Halo, semuanya! Namaku Shabryna Azizah. Umurku sepuluh tahun dan bersekolah di SDIT Indonesia Merdeka. Di sekolahku, kelasnya dibagi menjadi dua, yaitu kelas khusus perempuan dan laki-laki. Aku sangat senang bersekolah di sana.
Aku adalah seorang anak yang berjiwa tomboi. Tidak suka dandan dan tidak anggun. Aku lebih suka warna biru ketimbang warna merah muda atau pink. Aku lebih suka games ketimbang boneka. Aku lebih suka olahraga sepak bola ketimbang basket. Pokoknya, aku itu tomboooi … banget! Ciri khasku celana jeans hitam, baju lengan pendek biru, dan rambut ikal dikucir. Sahabatku sebagian besar laki-laki. Tapi, aku punya seorang sahabat perempuan yang bernama Margharettha atau biasa dipanggil Ghreta.
Margharettha atau Gretha merupakan temanku yang baru pindah dari Singapura. Matanya sipit seperti ayahnya. Ayahnya memang keturunan Jepang. Rambutnya pirang seperti ibunya. Ibunya keturunan Amerika. Tapi, dia itu orang Islam, lho! Dia duduk sebangku denganku di sekolah. Dia feminin. Berbeda banget sama aku yang tomboi dan sifatku persiiis laki-laki!
***
Suatu hari, Ghreta bertanya kepadaku.
“Shabryna, kok, kamu tomboi, sih? Feminin itu enak, lho!” tanya Ghreta.
Aku yang sedang minum orange juice, hampir tersedak mendengar ucapan Ghreta yang agak polos itu.
“Katamu, feminin itu enak. Kataku, tomboi itu hebat!” jawabku.
Ghreta hanya tersenyum. Tapi, wajahnya tampak bingung.
“Hai, Shabryna! Mau main sepak bola lagi?” sapa Deni, salah seorang sahabat laki-lakiku.
“Mmmm … oke, deh,” balasku akhirnya.
“Ghreta, ikut main football, yuk!” rayuku kepada Ghreta.
“Gimana, ya … kata mom … aku harus terlihat cantik dan enggak boleh dekil sama sekali. Tapi, aku mau coba! Kalau asyik, aku akan mencoba merayu mom agar diizinkan menjadi tomboi untuk selamanya,” ujar Ghreta sambil memperlihatkan wajah manisnya.
Aku dan Ghreta berjalan menuju sport center. Ghreta yang belum pernah melihat lapangan sepak bola tampak sangat takjub. Lapangan di sekolah ini memang dibatasi oleh pagar biru. Di sini, ada bermacam-macam lapangan, lho! Ada lapangan sepak bola, basket, bulu tangkis, dan tenis. Bahkan, kolam renang pun ada!

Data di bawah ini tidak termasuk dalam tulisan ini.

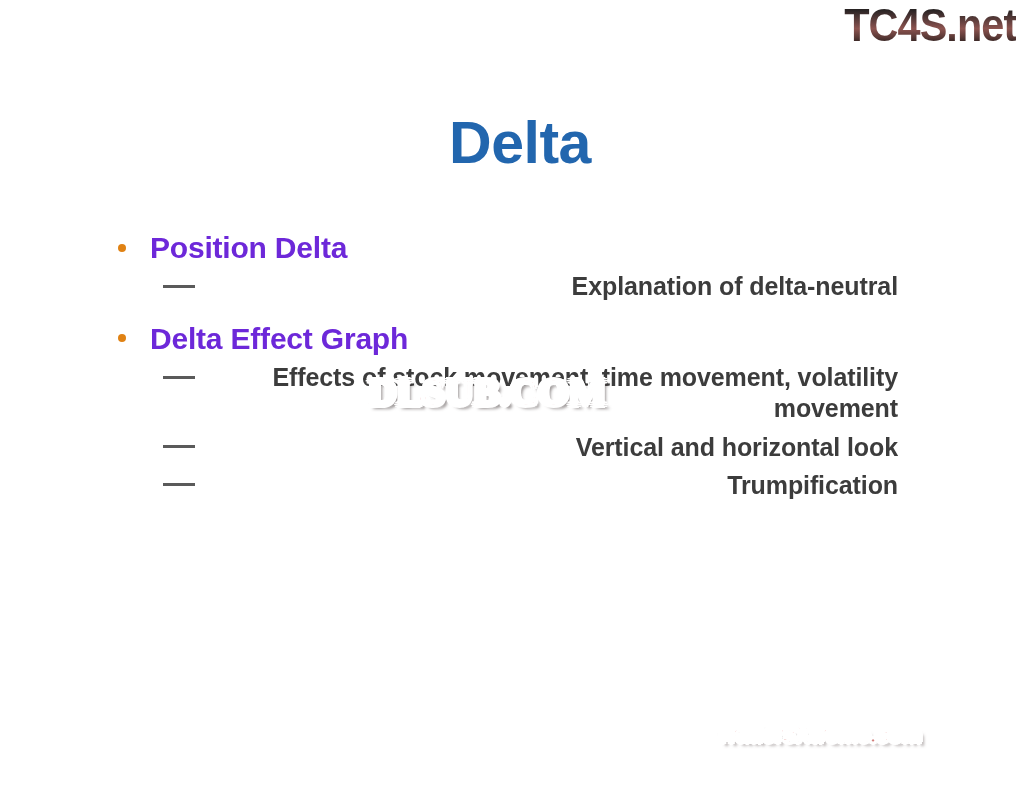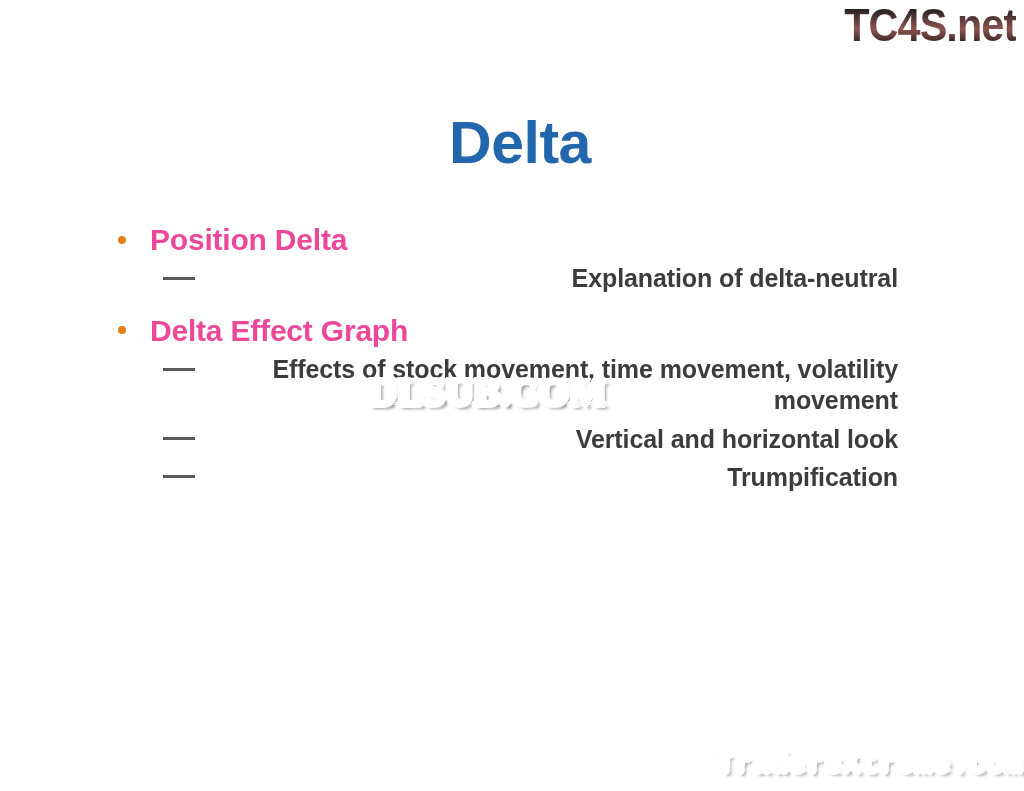"Position Delta" .lvl1 { color: #ec4899 -> #6d28d9; margin: 4px 0 6px 0 -> 12px 0 6px 0 }
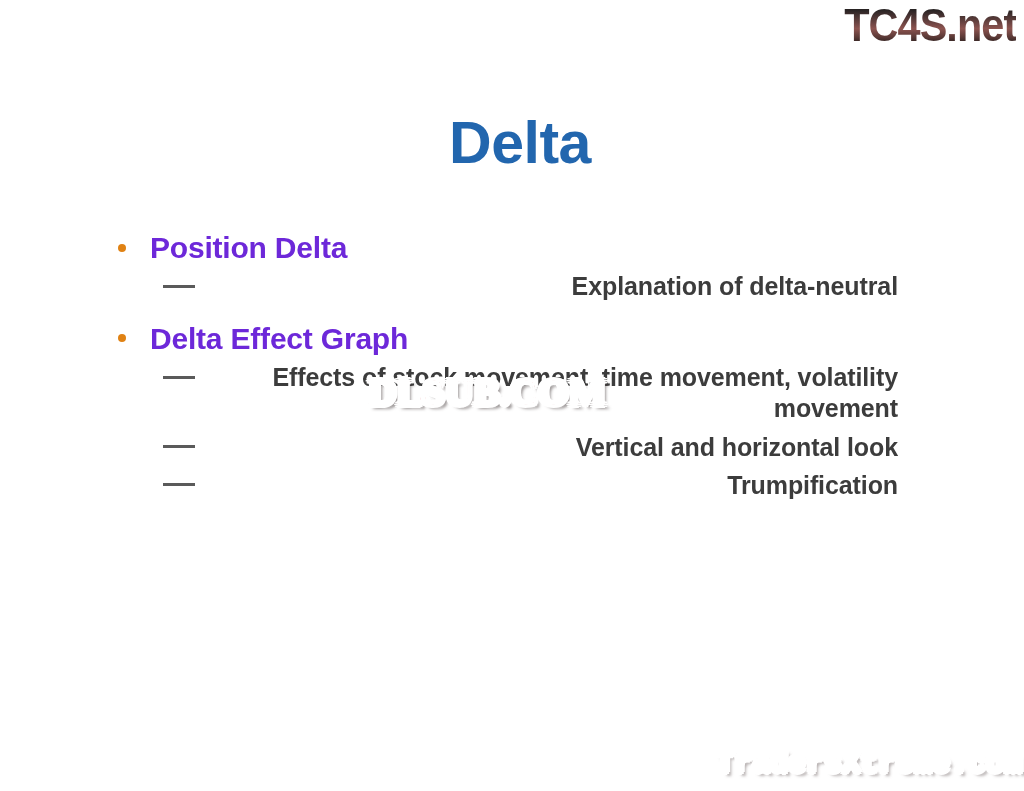"TradersXtreme.com" .wm-traders { font-family: Liberation Mono, monospace -> Liberation Sans, sans-serif; font-size: 30px -> 22px; top: 749px -> 724px }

Aku membuka pagar lapangan sepak bola, lalu menggamit tangan Ghreta. Aku mengajaknya masuk. Tidak lama kemudian, aku menutup pagar.
“Ayo, Ghreta! Let’s play football!” ajakku.
Aku menarik tangan Ghreta.
“Aduh, Shabryna! Tanganku sakit, nih!” keluh Ghreta sambil berusaha melepaskan tanganku.
Tapi, Ghreta tidak bisa melepaskan tanganku! Hehehe ….
“Ghreta, kamu ikut tim Adi, ya!” pintaku sambil menunjuk Adi dan kesembilan temannya.
“Terus, Bry … kamu ikut siapa?” tanya Ghreta bingung.
“Aku ikut tim Fadel,” timpalku sambil berjalan menuju Fadel dan kesembilan temannya.
“Tunggu, Shabryna! Aku sama kamu, dong. Aku, kan, baru pertama kali main football,” sergah Ghreta.
Ghreta mengejarku.
“Justru … ah, ya … sudahlah! Kamu mau ikut tim Adi atau Fadel?” tanyaku.
Aku kehabisan kata-kata.
“Fadel,” jawab Ghreta singkat.
Untung saja, aku pemimpin sepak bola. Jadi, aku bebas mengatur-atur pemain.
“Fadel!” Aku memanggil Fadel.
Fadel menghampiriku.
“Di timmu ada siapa saja?” tanyaku.
“Oka, Oki, Arwin, Irwan, Toni, Tino, Bondan, Ahmad, Donang, dan aku.” Fadel menyebutkan teman-teman satu timnya.
“Pindahin … ummm … siapa, ya, yang mainnya jelek?” kataku.
Aku berpikir sejenak.
Siapa, ya, temanku yang tidak terlalu bisa bermain sepak bola? pikirku.
“Donang,” ucap Fadel seperti tahu pikiranku.